Copy nothing but the text: repeat each entry exactly and drop the images.

==================================================

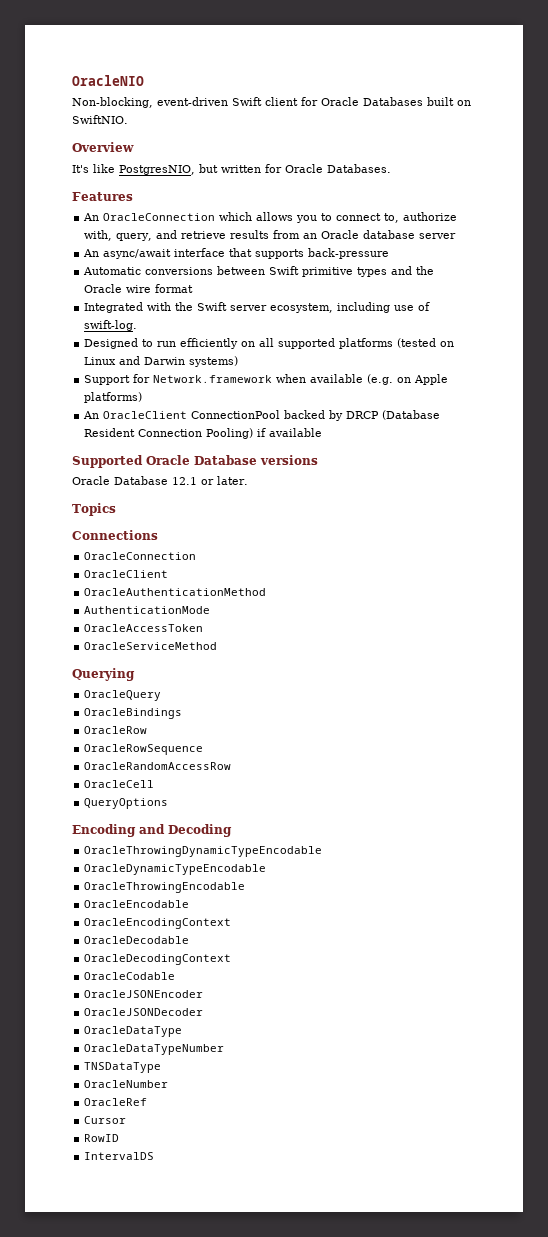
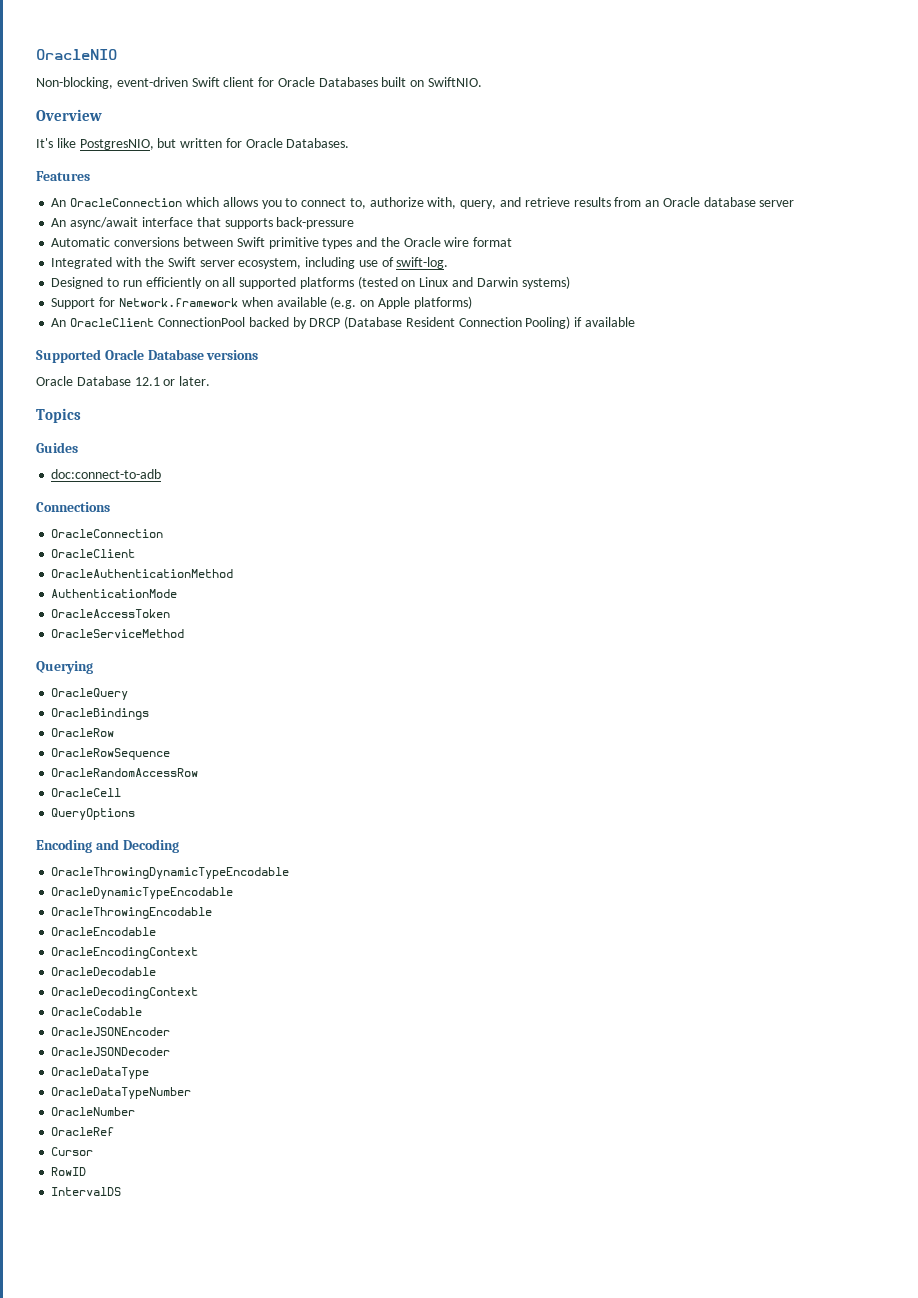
+ Guides
+ doc:connect-to-adb
- TNSDataType

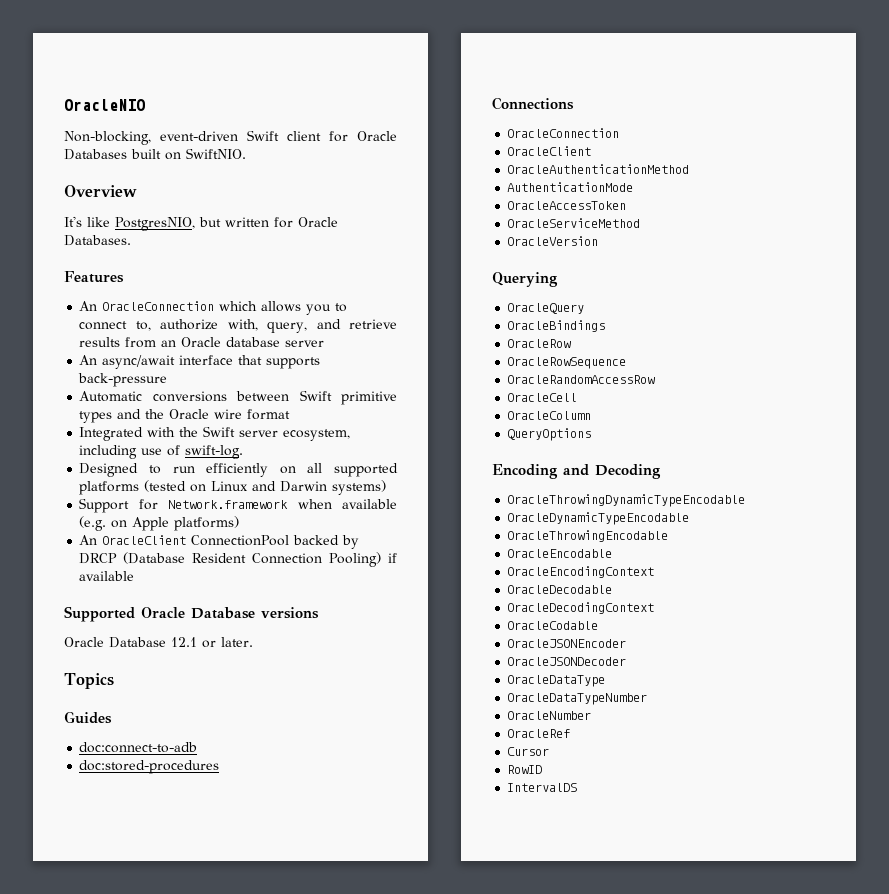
+ doc:stored-procedures
+ OracleVersion
+ OracleColumn

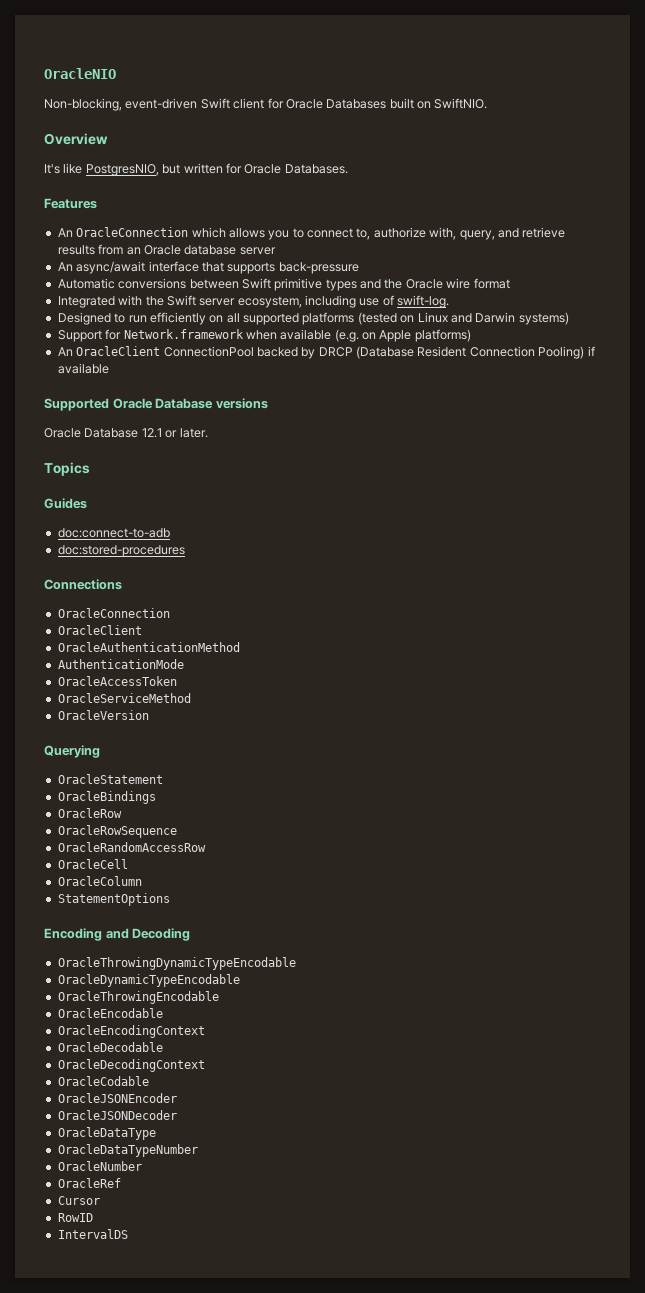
- OracleQuery
+ OracleStatement
- QueryOptions
+ StatementOptions

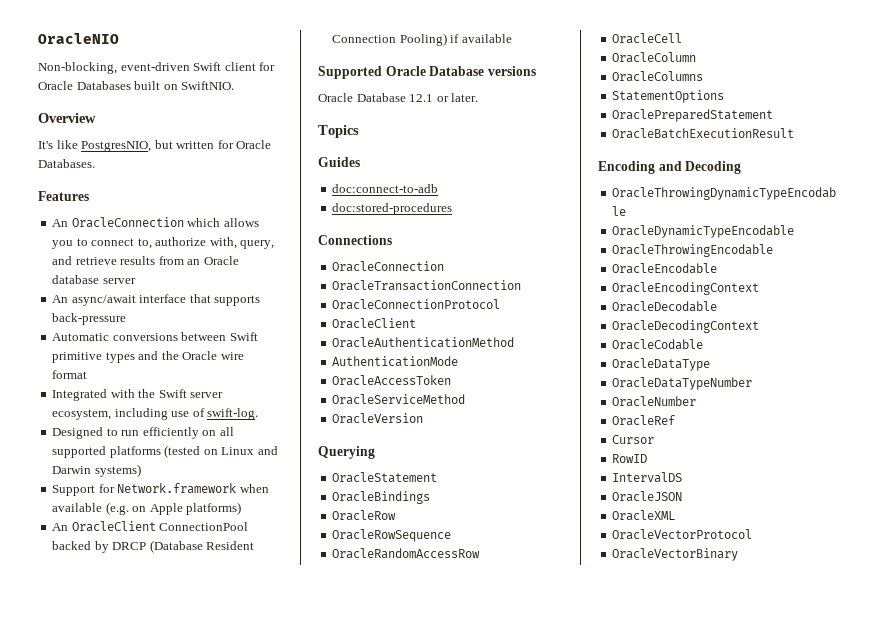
+ OracleTransactionConnection
+ OracleConnectionProtocol
+ OracleColumns
+ OraclePreparedStatement
+ OracleBatchExecutionResult
- OracleJSONEncoder
- OracleJSONDecoder
+ OracleJSON
+ OracleXML
+ OracleVectorProtocol
+ OracleVectorBinary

==================================================

→ **RESULT OF THE TASK**
+ Guides
+ doc:connect-to-adb
- TNSDataType

+ doc:stored-procedures
+ OracleVersion
+ OracleColumn

- OracleQuery
+ OracleStatement
- QueryOptions
+ StatementOptions

+ OracleTransactionConnection
+ OracleConnectionProtocol
+ OracleColumns
+ OraclePreparedStatement
+ OracleBatchExecutionResult
- OracleJSONEncoder
- OracleJSONDecoder
+ OracleJSON
+ OracleXML
+ OracleVectorProtocol
+ OracleVectorBinary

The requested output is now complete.